As a general rule, it's a good idea to have enough money in an emergency fund to cover three to six months of essential bills. If you haven't yet reached the lower end of that range, aim to pump as much money as you can into savings before economic conditions worsen.

2. Trim your expenses

Dumping nonessential expenses won't just make it easier to build up your savings. It could also make it easier to keep up with your bills if you lose your job.

Take a look at your current expenses and aim to identify at least a couple that you can trim or even eliminate. If you spend $40 a month on a subscription box, for example, you may want to cancel it temporarily. Or, you may want to stop spending $150 a month on takeout when cooking those meals at home will only cost you $50.

3. Pick up a side hustle

Right now, the gig economy is booming. It's hard to say if that will remain the case if economic conditions worsen. But since side hustles are pretty easy to come by these days, you may want to take one on -- especially if your savings could use a boost.
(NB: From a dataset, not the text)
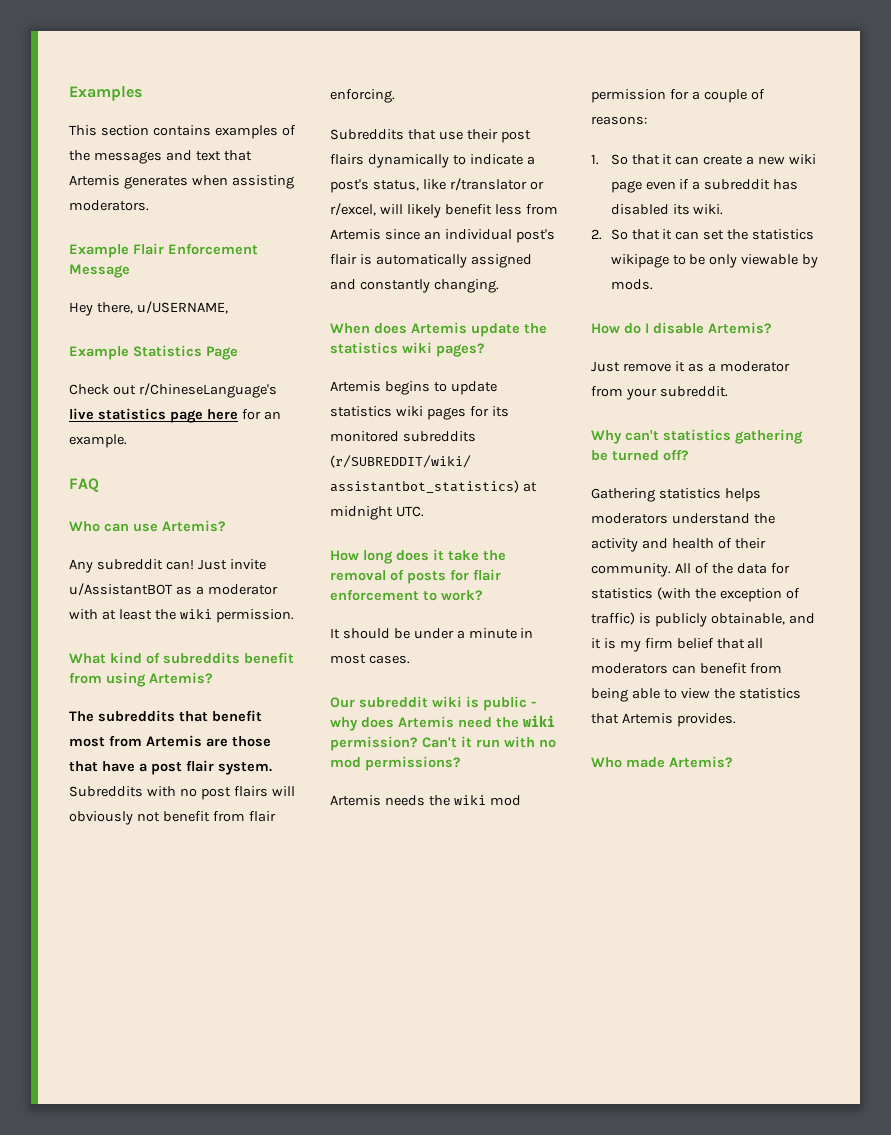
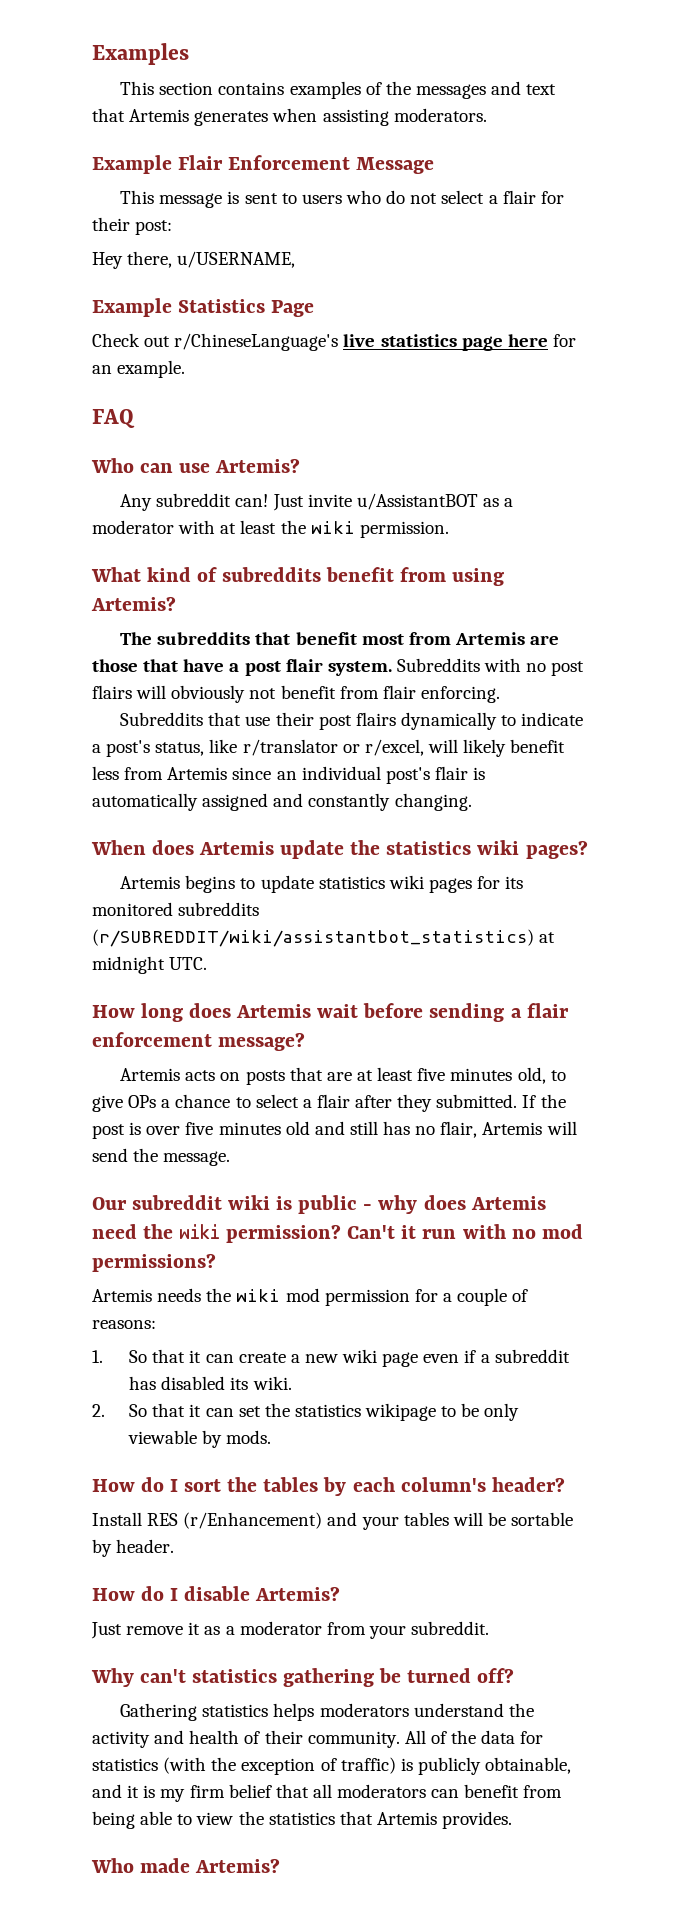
(130, 271) none -> [120,190,564,208] [92,217,173,235] // This message is sent to users who do not select a flair for their post:
[433,549,506,561] [330,569,501,584] [330,589,483,601] [330,628,534,639] [330,654,410,664] it take the removal of posts for flair enforcement to work? // It should be under a minute in most cases. -> [236,1003,569,1022] [92,1032,306,1051] [120,1067,566,1085] [92,1094,566,1112] [92,1121,577,1139] [92,1148,231,1166] Artemis wait before sending a flair enforcement message? // Artemis acts on posts that are at least five minutes old, to give OPs a chance to select a flair after they submitted. If the post is over five minutes old and still has no flair, Artemis will send the message.
(653, 284) none -> [92,1477,565,1496] [92,1512,574,1530] [92,1539,175,1557] // How do I sort the tables by each column's header? // Install RES (r/Enhancement) and your tables will be sortable by header.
Plus, if you establish yourself at a side hustle and a recession hits, you might have the option to continue at that second gig at a time when many people are losing work. And if you're laid off from your full-time job, your side hustle could serve as a backup income source.

4. Grow your core job skills

The more valuable an employee you are, the harder it will be to let you go. Now's a good time to work on boosting the skills that are essential to your job, whether it's reading up on tax code changes or learning the latest design software.

If a recession does hit within the next year, we can expect jobless numbers to climb. Granted, our next recession could also be fairly mild and short lived. But it's important to protect yourself in the face of potential job loss -- just in case.